Without Dilaudid the doctor told me to just take more Norco...which hasn't been helping, much to my suffering and to no surprise on my part. I told him that I didn't think that it was a good idea. He eventually put me on Lyrica, which I have been on for 9 days... Which I might have some lessened pain, but during this time I also went off Nuerontin for a bit, which made my pain flare up... It can take 2-4 weeks to kick in fully--so I am waiting to see how I am after being on it and Nuerontin for at least 2-3 week mark. So far I am feeling less pain, but I am constantly sleeping and unable to get up because if I do I am in agony because I don't have Dilaudid for my severe pain and I am taking 4-5 Norco when I actually go and do things like shopping for groceries... It has become ridiculous.

Meanwhile everyone is crying wolf and claiming that we have an epidemic that is entirely the fault of drug companies... As if doctors never prescribe too much meds to a patient and patients never knowingly take too much. The really horrible thing is that if you read articles you can see things like people admitting casually like "Yeah so I know I was supposed to take Norco 3 times a day, but I decided to take it 8 times a day"....and people wonder how that person began to abuse other drugs like heroin????? The person says it wasn't for pain either, it was just because it "felt good"... And it's in article after article that I read people admitting to taking more than they need. I will make a separate blog later linking them, cause it's sickening. It's PEOPLE, not drug companies. If people are CHOOSING to get high, there isn't much we can do to stop them. They'd go on the street and pick up cocaine or heroin if they really wanted it... opioid pills already in their possession are just easier unfortunately.
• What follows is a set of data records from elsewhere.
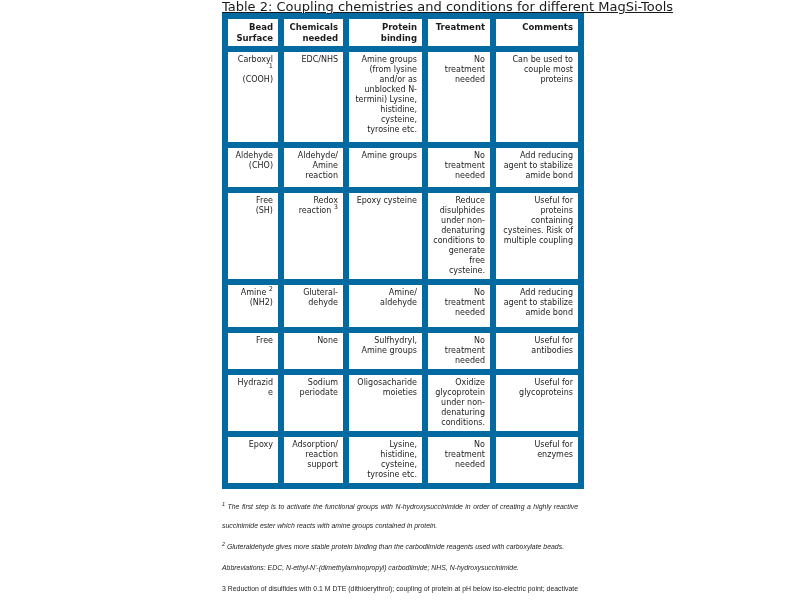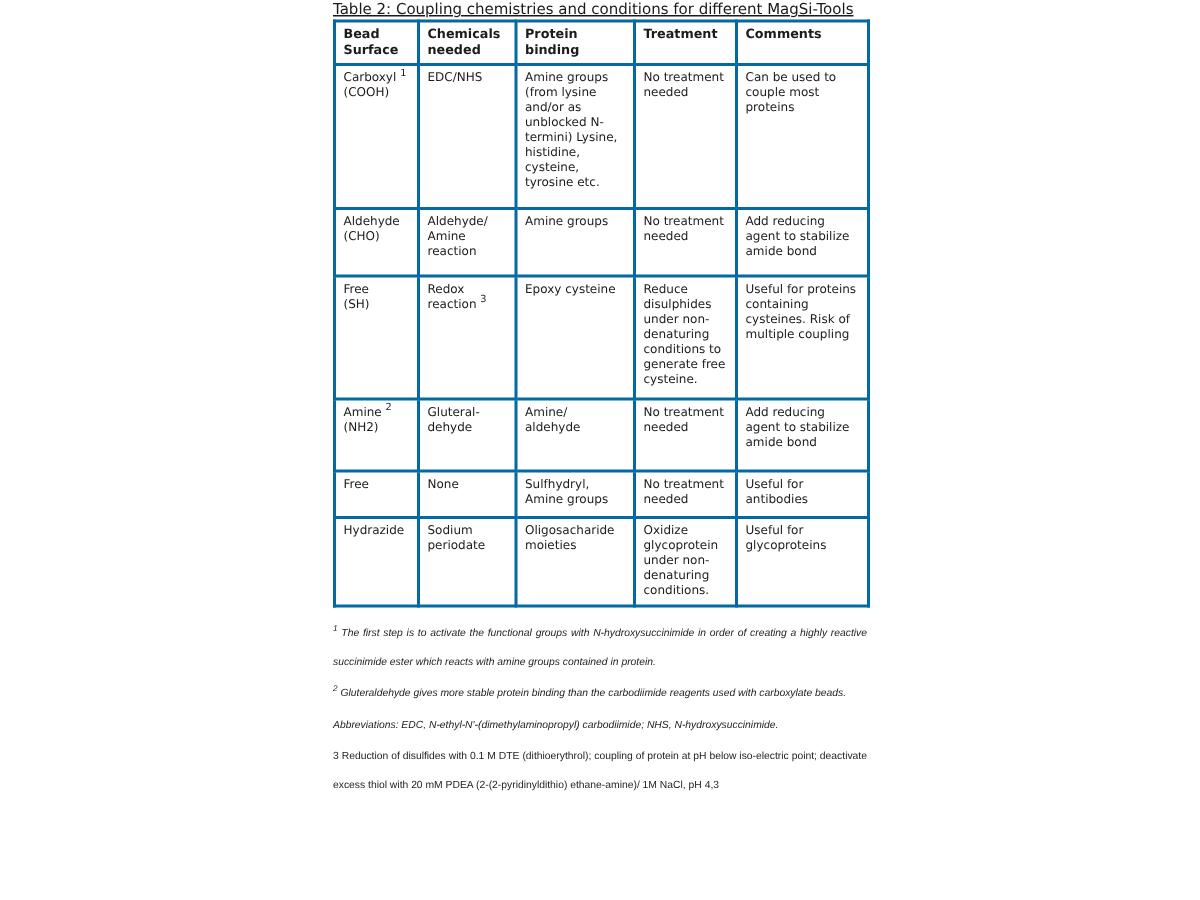--- a/index.html
+++ b/index.html
@@ -7,39 +7,39 @@
     width:800px; height:600px; overflow:hidden;
     background:#ffffff;
     font-family:"DejaVu Sans", "Liberation Sans", sans-serif;
     color:#1c1c1c;
     -webkit-font-smoothing:antialiased;
   }
   .canvas { position:relative; width:800px; height:600px; background:#ffffff; }
   .page { position:absolute; left:222px; top:1px; width:356px; }
 
   .title {
-    font-size:10px; line-height:11px;
+    font-size:13px; line-height:11px;
     text-decoration:underline;
     margin:0 0 1px 0;
     white-space:nowrap;
     color:#1a1a1a;
   }
 
   table.mag {
     border-collapse:collapse;
     table-layout:fixed;
     width:356px;
     font-size:8px;
     line-height:10px;
     color:#1c1c1c;
   }
   table.mag th, table.mag td {
-    border:2px solid #0369a1;
+    border:6px solid #0369a1;
     vertical-align:top;
-    text-align:left;
+    text-align:right;
     padding:3px 5px;
     overflow:hidden;
     word-wrap:break-word;
   }
   table.mag th {
     font-size:8.5px;
     font-weight:bold;
     line-height:10.5px;
   }
   .c0{width:56px} .c1{width:65px} .c2{width:79px} .c3{width:68px} .c4{width:88px}
@@ -132,20 +132,27 @@
             <td class="c3"><span>No treatment needed</span></td>
             <td class="c4"><span>Useful for antibodies</span></td>
           </tr>
           <tr>
             <td class="c0"><span>Hydrazide</span></td>
             <td class="c1"><span>Sodium periodate</span></td>
             <td class="c2"><span>Oligosacharide moieties</span></td>
             <td class="c3"><span>Oxidize glycoprotein under non-denaturing conditions.</span></td>
             <td class="c4"><span>Useful for glycoproteins</span></td>
           </tr>
+          <tr>
+            <td class="c0"><span>Epoxy</span></td>
+            <td class="c1"><span>Adsorption/</span><span class="post">reaction support</span></td>
+            <td class="c2"><span>Lysine, histidine, cysteine, tyrosine etc.</span></td>
+            <td class="c3"><span>No treatment needed</span></td>
+            <td class="c4"><span>Useful for enzymes</span></td>
+          </tr>
         </tbody>
     </table>
 
     <div class="footnotes">
       <p class="italic"><sup class="fsup">1</sup><span> The first step is to activate the functional groups with N-hydroxysuccinimide in order of creating a highly reactive succinimide ester which reacts with amine groups contained in protein.</span></p>
       <p class="italic"><sup class="fsup">2</sup><span> Gluteraldehyde gives more stable protein binding than the carbodiimide reagents used with carboxylate beads.</span></p>
       <p class="italic">Abbreviations: EDC, N-ethyl-N'-(dimethylaminopropyl) carbodiimide; NHS, N-hydroxysuccinimide.</p>
       <p>3 Reduction of disulfides with 0.1 M DTE (dithioerythrol); coupling of protein at pH below iso-electric point; deactivate excess thiol with 20 mM PDEA (2-(2-pyridinyldithio) ethane-amine)/ 1M NaCl, pH 4,3</p>
     </div>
Some people are actual victims, but the majority are not.. they are just junkies who have chosen to become addicts. When I have gone to Narcotics Anonymous, most of them will admit that they actually are not powerless victims, that they made choices and continually make the choice not to use again, sounds pretty much like they're in control of their actions to me.
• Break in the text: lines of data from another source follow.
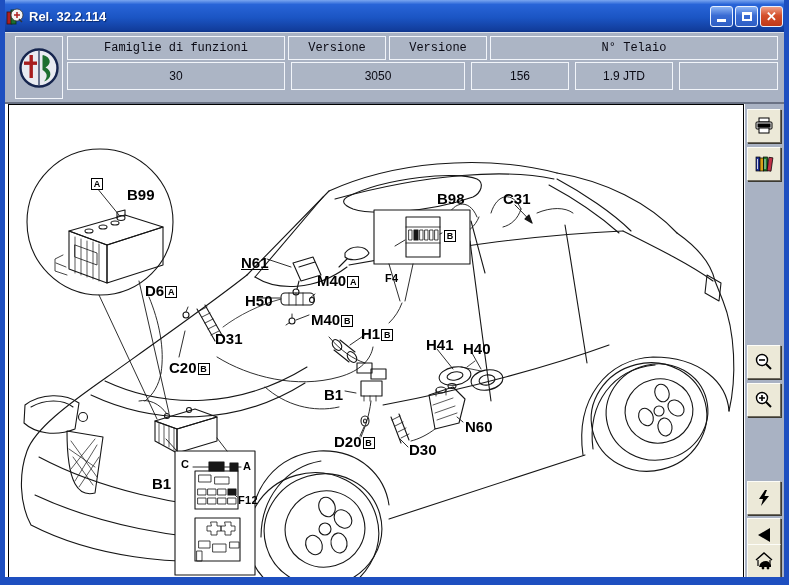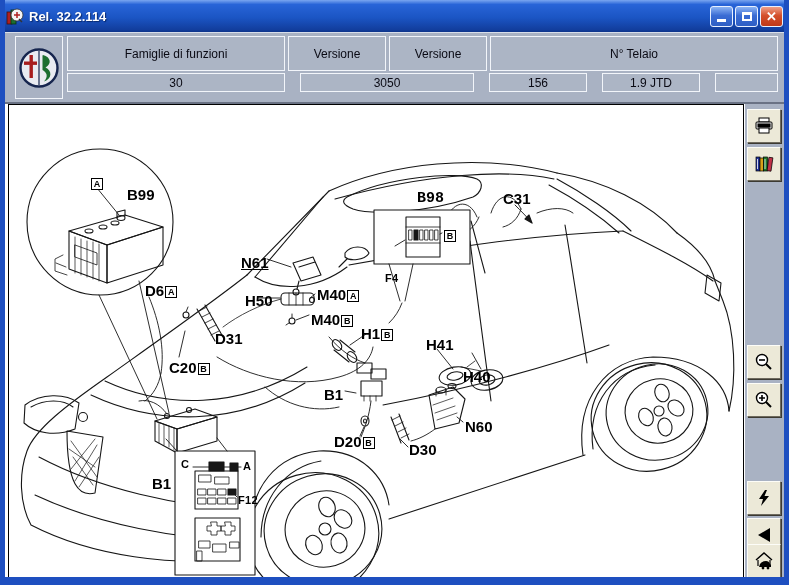--- a/index.html
+++ b/index.html
@@ -22,22 +22,22 @@
   .glyph-min{display:block;width:9px;height:3px;background:#fff;margin-top:9px;}
   .glyph-max{display:block;width:10px;height:9px;border:2px solid #fff;border-top-width:3px;}
   
   .header-panel{height:72px;background:#a9b2c3;border-top:1px solid #d8deea;border-bottom:2px solid #6a7284;
     display:flex;padding:3px 6px 3px 10px;gap:4px;}
   .logo-cell{flex:0 0 48px;border:1px solid #f2f5fa;display:flex;align-items:center;justify-content:center;}
   .header-table{flex:1;display:flex;flex-direction:column;gap:2px;}
   .hcell{border:1px solid #f2f5fa;color:#0a0a14;font-size:12px;display:flex;
     align-items:center;justify-content:center;background:rgba(255,255,255,0.04);}
   .trow{height:21px;}
-  .hrow{display:flex;gap:3px;height:35px;}
-  .vrow{display:flex;gap:15px;height:19px;}
+  .hrow{display:flex;gap:3px;height:24px;font-family:Liberation Mono, monospace;}
+  .vrow{display:flex;gap:6px;height:28px;}
   .c0{flex:0 0 218px;} .c1{flex:0 0 174px;} .c2{flex:0 0 98px;} .c3{flex:0 0 98px;} .c4{flex:1;}
   
   .content{position:relative;height:475px;background:#fff;}
   .canvas{position:absolute;left:3px;top:0;width:736px;height:474px;border:1px solid #000;background:#fff;}
   .canvas svg{position:absolute;left:0;top:0;}
   #label-layer{position:absolute;left:0;top:0;width:732px;height:472px;}
   .comp-label{position:absolute;font-weight:bold;font-size:15px;color:#000;white-space:nowrap;
     line-height:1;cursor:pointer;}
   .comp-label.small{font-size:11px;letter-spacing:0.3px;}
   .letterbox{display:inline-block;width:12px;height:12px;border:1.5px solid #000;background:#fff;
@@ -286,31 +286,31 @@
           <rect x="188" y="446" width="5" height="10" stroke-width="0.8"></rect>
           <path d="M168,346 L157,334 M218,346 L208,333" stroke-width="0.9"></path>
         </g>
       </svg>
       <div id="label-layer">
           <div class="comp-label" style="left: 81px; top: 70px;"><span class="letterbox">A</span></div>
           <div class="comp-label" style="left: 118px; top: 82px;"><span>B99</span></div>
           <div class="comp-label" style="left: 136px; top: 178px;"><span>D6</span><span class="letterbox">A</span></div>
           <div class="comp-label" style="left: 232px; top: 150px; text-decoration: underline;"><span>N61</span></div>
           <div class="comp-label" style="left: 228px; top: 188px; margin-left: 8px;"><span>H50</span></div>
-          <div class="comp-label" style="left: 308px; top: 182px;"><span>M40</span><span class="letterbox">A</span></div>
+          <div class="comp-label" style="left: 308px; top: 168px;"><span>M40</span><span class="letterbox">A</span></div>
           <div class="comp-label" style="left: 302px; top: 207px;"><span>M40</span><span class="letterbox">B</span></div>
           <div class="comp-label" style="left: 206px; top: 226px;"><span>D31</span></div>
           <div class="comp-label" style="left: 160px; top: 255px;"><span>C20</span><span class="letterbox">B</span></div>
           <div class="comp-label" style="left: 352px; top: 221px;"><span>H1</span><span class="letterbox">B</span></div>
-          <div class="comp-label" style="left: 408px; top: 86px; font-family: Liberation Mono, monospace;"><span>B98</span></div>
+          <div class="comp-label" style="left: 428px; top: 86px;"><span>B98</span></div>
           <div class="comp-label" style="left: 494px; top: 86px;"><span>C31</span></div>
           <div class="comp-label small" style="left: 376px; top: 136px; margin-top: 32px;"><span>F4</span></div>
           <div class="comp-label" style="left: 434px; top: 122px;"><span class="letterbox">B</span></div>
           <div class="comp-label" style="left: 417px; top: 232px;"><span>H41</span></div>
-          <div class="comp-label" style="left: 454px; top: 236px; margin-top: 28px;"><span>H40</span></div>
+          <div class="comp-label" style="left: 454px; top: 236px;"><span>H40</span></div>
           <div class="comp-label" style="left: 315px; top: 282px;"><span>B1</span></div>
           <div class="comp-label" style="left: 456px; top: 314px;"><span>N60</span></div>
           <div class="comp-label" style="left: 325px; top: 329px;"><span>D20</span><span class="letterbox">B</span></div>
           <div class="comp-label" style="left: 400px; top: 337px;"><span>D30</span></div>
           <div class="comp-label" style="left: 143px; top: 371px;"><span>B1</span></div>
           <div class="comp-label small" style="left: 172px; top: 354px;"><span>C</span></div>
           <div class="comp-label small" style="left: 234px; top: 356px;"><span>A</span></div>
           <div class="comp-label small" style="left: 229px; top: 390px;"><span>F12</span></div>
         </div>
     </div>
Also a lot has to do with a mix of illegal drugs and RX. So a lot of the people who are sick and dying aren't even suffering from RX meds, they are using street drugs. Also fentanyl, which is a hugely popular drug, a lot of it that's being abused is coming from the street, from China and Mexico. So yes, totally the drug companies despite that it's the street and human being's individual choices doing this. Suing companies will stop people from going to drug dealers.

Wanting to make opioid pain killers cost more, limiting the amount that will be released each year and other ridiculous measure are just making me so sick... Because it will harm the real people who need them... People with chronic pain and people with acute pain from surgery or maybe those dying... What are we going to do?? I mean, my blood pressure soars when I am in pain, my pulse races, and I sob and cry. I cannot function. I collapse to the floor and I can't move. I literally need pain medication and people want to get these things off the market because people are CHOOSING to abuse these things. 
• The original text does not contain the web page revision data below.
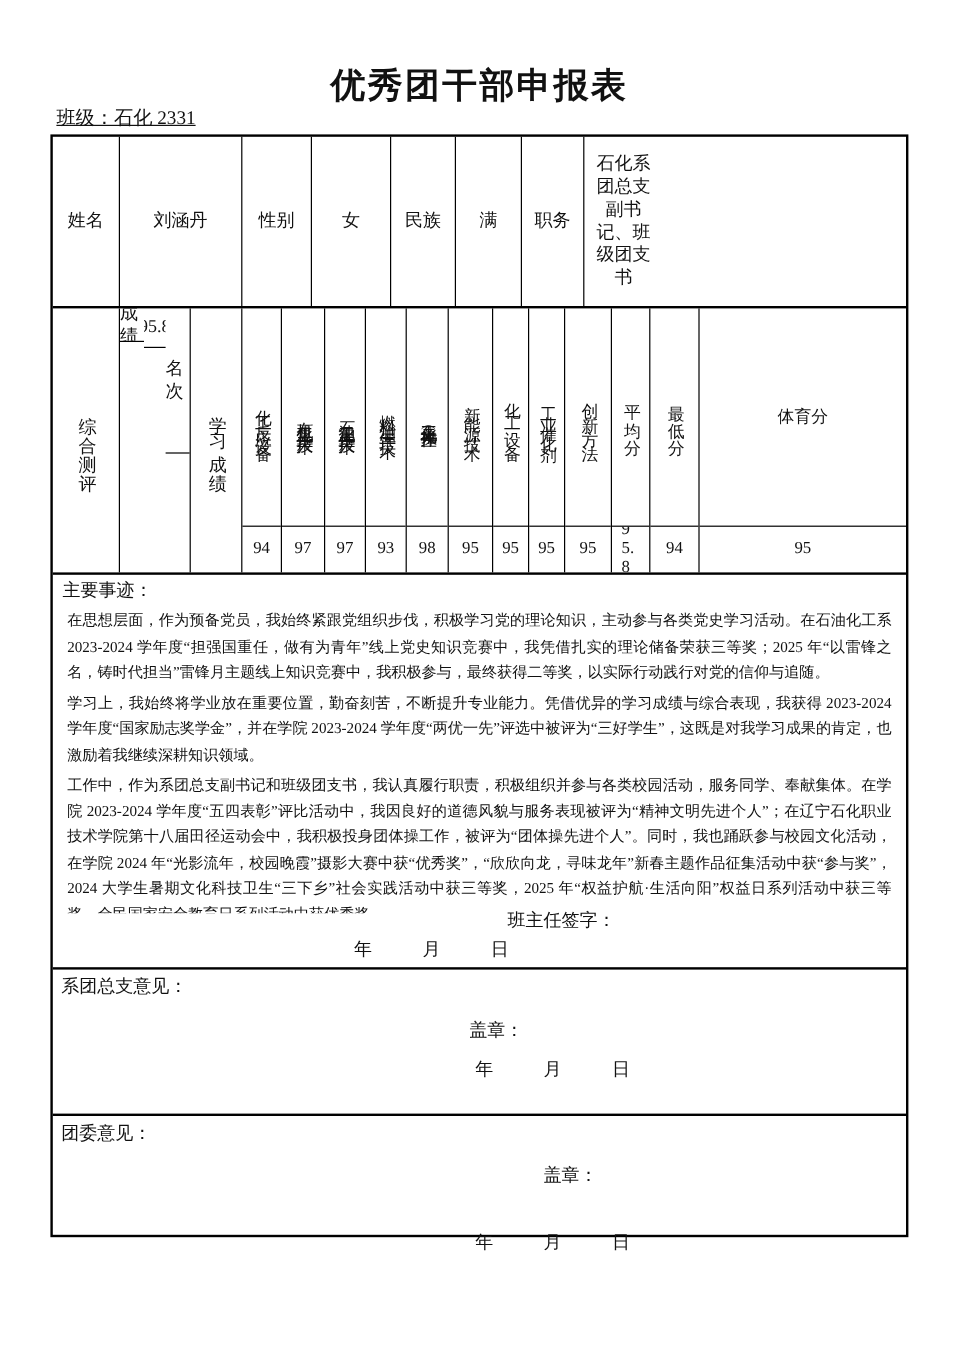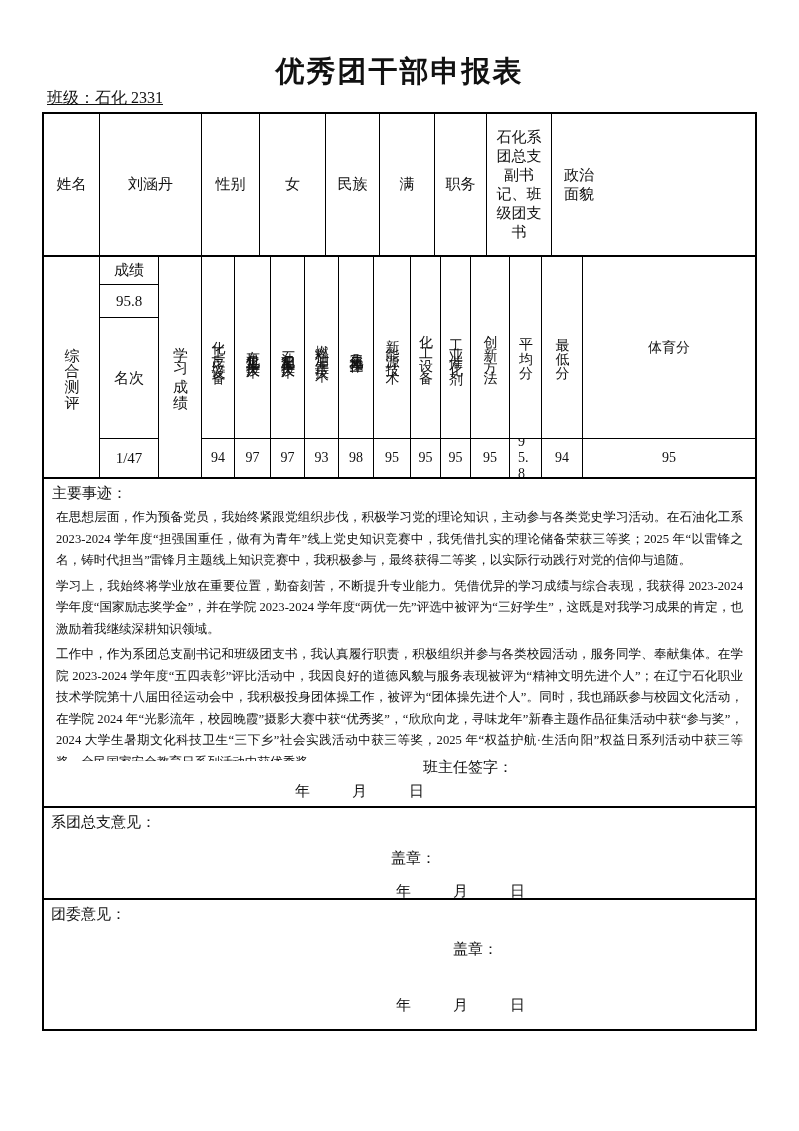--- a/index.html
+++ b/index.html
@@ -34,21 +34,21 @@
   .w55{width:55px}.w52{width:52px}.w65{width:65px}.wflex{flex:1}
   .pos-cell  { padding:0 9px; }
   .poli-cell { padding:0 12px; }
 
   
   .r2 { display:flex; height:222px; border-bottom:2px solid #000; }
   .v  { writing-mode:vertical-rl; text-orientation:upright; }
   .ls1{letter-spacing:1px}.ls2{letter-spacing:2px}.ls4{letter-spacing:4px}
   .ls6{letter-spacing:6px}.ls8{letter-spacing:8px}.ls12{letter-spacing:12px}
   .ls14{letter-spacing:14px}.ls16{letter-spacing:16px}
-  .stack { width:59px; border-right:1px solid #000; display:flex; flex-direction:column; }
+  .stack { width:59px; border-right:1px solid #000; display:flex; flex-direction:row; }
   .sub { display:flex; align-items:center; justify-content:center; font-size:15px; overflow:hidden; }
   .sub1{height:28px; border-bottom:1px solid #000;}
   .sub2{height:33px; border-bottom:1px solid #000;}
   .sub3{height:121px; border-bottom:1px solid #000;}
   .sub4{flex:1;}
   .study { width:43px; }
   .sc { display:flex; flex-direction:column; border-right:1px solid #000; }
   .sc:last-child { border-right:none; }
   .sh { flex:1; border-bottom:1px solid #000; display:flex; align-items:center; justify-content:center; font-size:14px; overflow:hidden; }
   .ss { height:38px; display:flex; align-items:center; justify-content:center; font-size:14px; line-height:16px; overflow:hidden; }
@@ -59,21 +59,21 @@
 
   
   .secC { position:relative; height:329px; border-bottom:2px solid #000; padding:4px 8px; }
   .sec-label { font-size:15px; line-height:20px; }
   .paras { height:258px; overflow:hidden; }
   .paras p { margin:4px; font-size:12.6px; line-height:21.5px; text-align:justify; }
   .sig-teacher { position:absolute; left:379px; top:279px; font-size:15px; }
   .ymdC { position:absolute; left:251px; top:303px; font-size:15px; letter-spacing:4px; }
 
   
-  .secD { position:relative; height:92px; border-bottom:2px solid #000;padding-left:41px; }
+  .secD { position:relative; height:122px; border-bottom:2px solid #000;padding-left:41px; }
   .secE { position:relative; height:123px; }
   .op-label { position:absolute; left:7px; top:5px; font-size:15px; }
   .sealD { position:absolute; left:347px; top:41px; font-size:15px; }
   .ymdD  { position:absolute; left:352px; top:74px; font-size:15px; letter-spacing:4px; }
   .sealE { position:absolute; left:409px; top:40px; font-size:15px; }
   .ymdE  { position:absolute; left:352px; top:96px; font-size:15px; letter-spacing:4px; }
 </style>
 </head>
 <body>
 
@@ -90,21 +90,20 @@
 
     <div class="r1">
       <div class="c w56">姓名</div>
       <div class="c w102">刘涵丹</div>
       <div class="c w58">性别</div>
       <div class="c w66">女</div>
       <div class="c w54">民族</div>
       <div class="c w55">满</div>
       <div class="c w52">职务</div>
       <div class="c w65 pos-cell">石化系团总支副书记、班级团支书</div>
-      <div class="c w54 poli-cell">政治面貌</div>
     </div>
 
     <div class="r2">
       <div class="c w56">
         <span class="v ls16">综合测评</span>
       </div>
       <div class="stack">
         <div class="sub sub1">成绩</div>
         <div class="sub sub2">95.8</div>
         <div class="sub sub3">名次</div>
The final straw came for me when I saw this article about Nuerontin. They are now claiming that gabapentin (generic name) is a "cheap" opioid alternative for abuse to get high. First even at super high doses I have never gotten a high on this. At high doses this med has only inhibited my motor functions, made me dizzy, made it hard to move my legs at times, and made my thinking difficult. Also it is super expensive compared to opioids. Opioid generics are cents per pill compared to gabapentin which is over $1 per pill generic... When I had to buy it without insurance I cried that I could only afford a fraction of what I needed at the time... It seems like people are trying to get rid of anything that gets rid of pain... I mean glue, sharpies, dry erase markers, white out, gasoline, paint thinner, and a slew of other things get you high, too---Why are people not so up in arms about these things?!!!